- [Task goal]
From the line with "443px; top: 121px;" through the final line of the entries below, write out each line exactly and nothing else.

Records from a collection:
....

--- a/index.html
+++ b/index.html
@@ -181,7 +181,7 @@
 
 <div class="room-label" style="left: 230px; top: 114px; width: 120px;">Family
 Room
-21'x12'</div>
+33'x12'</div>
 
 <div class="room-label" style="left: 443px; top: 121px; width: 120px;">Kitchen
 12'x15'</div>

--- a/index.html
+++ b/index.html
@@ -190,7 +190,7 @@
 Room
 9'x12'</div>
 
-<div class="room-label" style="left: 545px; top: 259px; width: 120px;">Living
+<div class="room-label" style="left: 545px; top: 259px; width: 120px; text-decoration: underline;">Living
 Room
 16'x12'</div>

....

- [Solution]
 <div class="room-label" style="left: 443px; top: 121px; width: 120px;">Kitchen
 12'x15'</div>

--- a/index.html
+++ b/index.html
@@ -190,7 +190,7 @@
 Room
 9'x12'</div>
 
-<div class="room-label" style="left: 545px; top: 259px; width: 120px;">Living
+<div class="room-label" style="left: 545px; top: 259px; width: 120px; text-decoration: underline;">Living
 Room
 16'x12'</div>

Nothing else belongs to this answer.